Gloria de José Montalvo offre aux enfants que nous sommes une parenthèse d’insouciance survitaminée.

« Pas un jour ne s’écoule sans que nous ne vivions un instant de paradis », écrivait Jorge Luis Borgès. Comme l’écrivain argentin, le chorégraphe José Montalvo sait que le monde est cruel, mais a toujours refusé de se lover dans la complaisance du malheur. Directeur de la Maison des arts de Créteil, ses ballets sont comme des grappes de ballons multicolores. Sa dernière invention éphémère, Gloria, se revendique comme un hymne à la joie. Tout se mélange : les genres, les styles, les musiques… Un décor vidéo montre un bateau de papier qui tangue.
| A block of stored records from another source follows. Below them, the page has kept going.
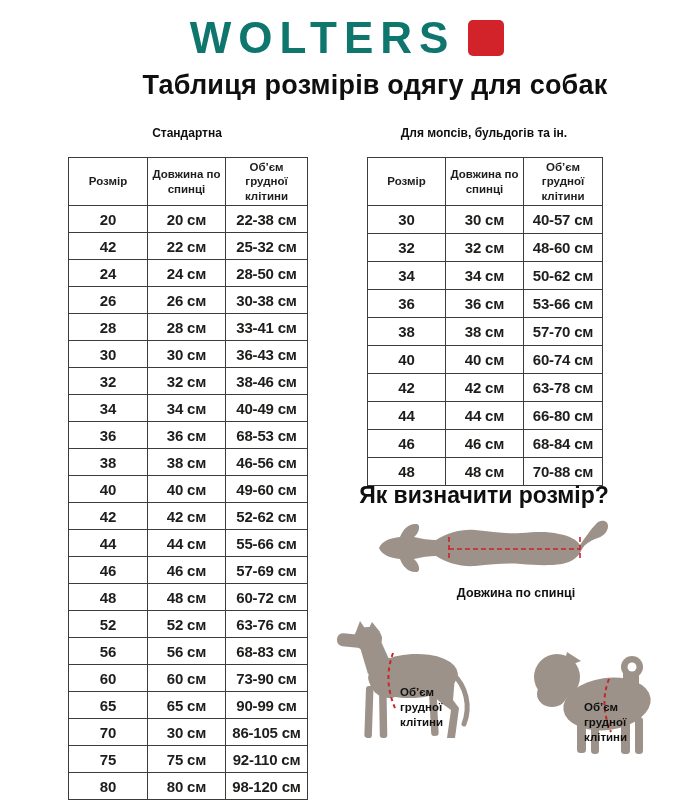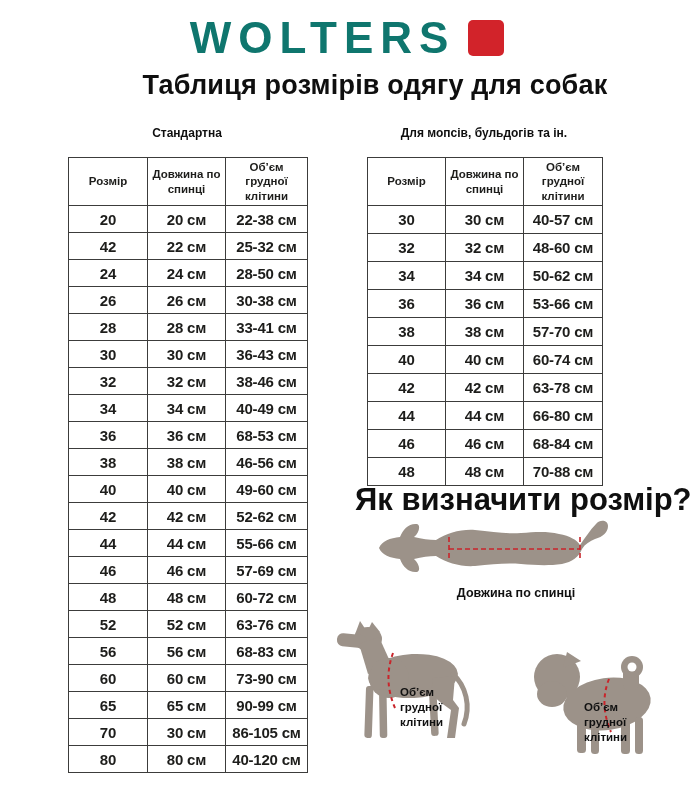--- a/index.html
+++ b/index.html
@@ -29,7 +29,7 @@
 
   
   .section-title{position:absolute;top:482px;left:355px;width:258px;text-align:center;
-                 font-size:31px;font-weight:700;white-space:nowrap;color:#0f0f0f;}
+                 font-size:23px;font-weight:700;white-space:nowrap;color:#0f0f0f;}
   .diagram{position:absolute;}
   #topdog-svg{left:377px;top:512px;}
   #dane-svg{left:335px;top:620px;}

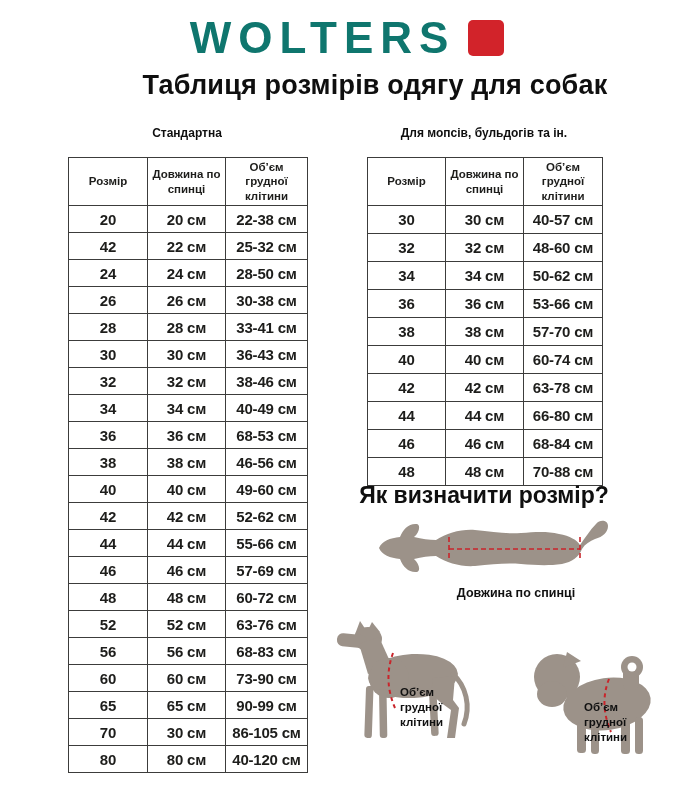--- a/index.html
+++ b/index.html
@@ -167,6 +167,11 @@
           <td>70</td>
           <td>30 см</td>
           <td>86-105 см</td>
+        </tr>
+        <tr>
+          <td>75</td>
+          <td>75 см</td>
+          <td>92-110 см</td>
         </tr>
         <tr>
           <td>80</td>

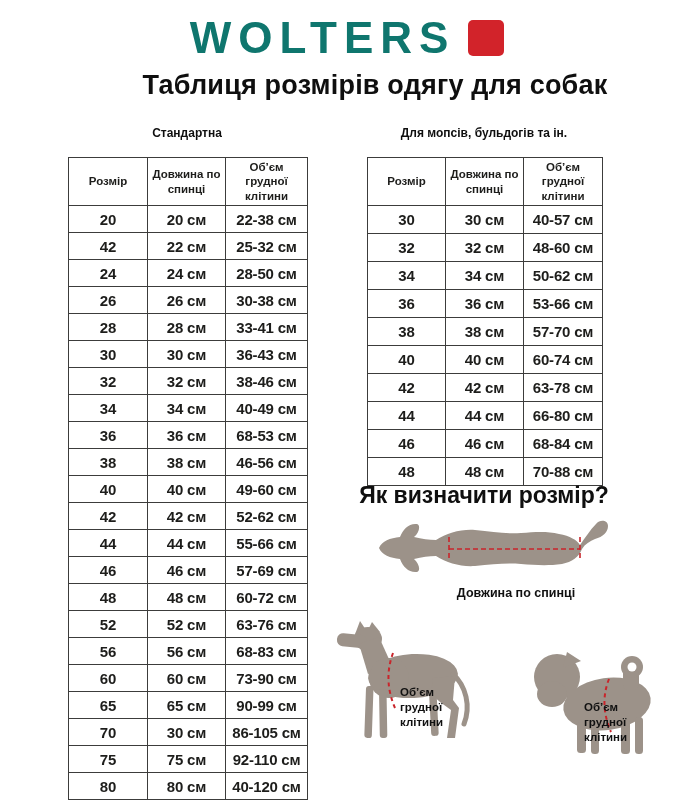--- a/index.html
+++ b/index.html
@@ -176,7 +176,7 @@
         <tr>
           <td>80</td>
           <td>80 см</td>
-          <td>40-120 см</td>
+          <td>98-120 см</td>
         </tr>
       </tbody>
     </table>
On y lit « Tout est foutu, soyons joyeux ». Seize interprètes se rencontrent et virevoltent comme des particules aléatoires. Une ballerine sur pointes entame un pas de deux fougueux avec une interprète de flamenco, un virtuose du hip-hop se lie avec une danseuse africaine, les corps se mêlent et se dissocient dans un tourbillon fou, sur « Agitata da due venti » extrait de Griselda de Vivaldi interprété par Cecilia Bartoli, un extrait d’une pièce baroque, ou un air de musique traditionnelle moldave. Pas d’argument, mais une suite de dialogues frénétiques et l’on découvre alors des correspondances entre des gestuelles éloignées les unes des autres. C’est du Montalvo, un bazar inimitable, hors mode, hors convention, qui nous donne à voir la fragilité des corps humains mais il le fait sans pathos, et avec légèreté. Chaque mouvement semble affirmer ce paradoxe : la danse est un art nécessaire, vital parfois, parce qu’il est inutile. Nous avons besoin de cette futilité pour nous décharger un peu du poids du monde. Cet artiste-là est un philosophe qui s’oblige à la joie. La pièce ayant été remodelée au fil des déprogrammations dues à la pandémie, José Montalvo a inscrit ces ruptures dans le ballet lui-même : à plusieurs reprises, les danseurs se figent, et l’un d’eux explique au public pourquoi il danse, pourquoi on a tenté de l’en dissuader, pourquoi il s’est obstiné. Chacun raconte sa passion comme une urgence. Je danse donc je suis. Un ballet qui pétille comme du champagne, enivre un peu, et puis s’enfuit, comme un bref instant de paradis.